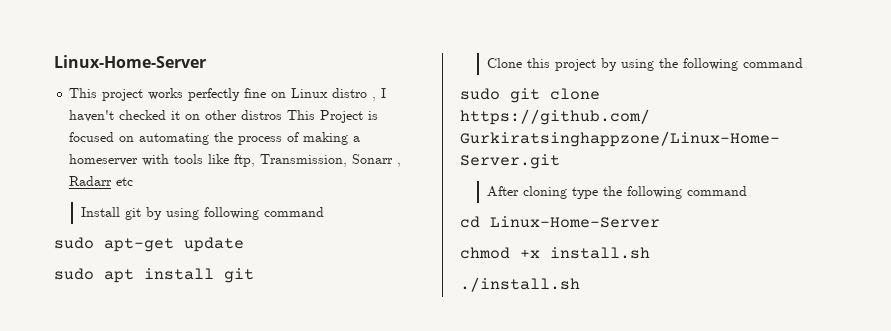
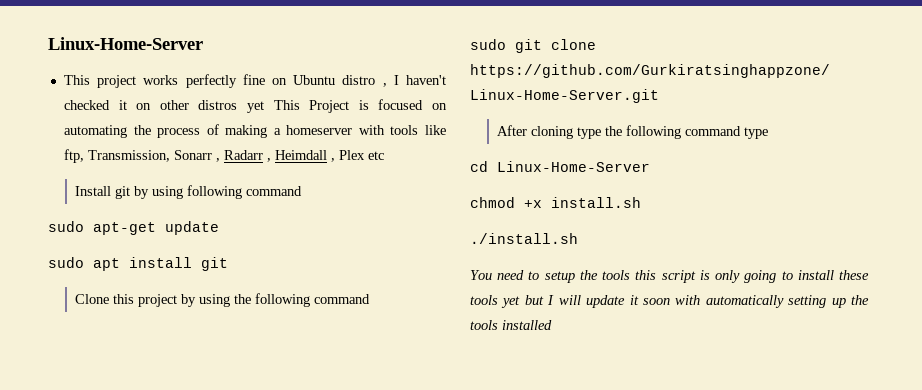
[291,88,329,98] Linux -> [293,75,336,85] Ubuntu
(283, 115) none -> [246,101,264,113] yet
(113, 181) none -> [266,150,365,162] , Heimdall , Plex
(747, 191) none -> [743,127,768,139] type
(580, 284) none -> [470,270,869,283] [470,295,869,308] [470,320,552,330] // You need to setup the tools this script is only going to install these tools yet but I will update it soon with automatically setting up the tools installed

## Assigned task
Quote verbatim the line containing "(747, 191) none -> [743,127,768,139] type" and every line after it through the end of the records above.

## Written response
(747, 191) none -> [743,127,768,139] type
(580, 284) none -> [470,270,869,283] [470,295,869,308] [470,320,552,330] // You need to setup the tools this script is only going to install these tools yet but I will update it soon with automatically setting up the tools installed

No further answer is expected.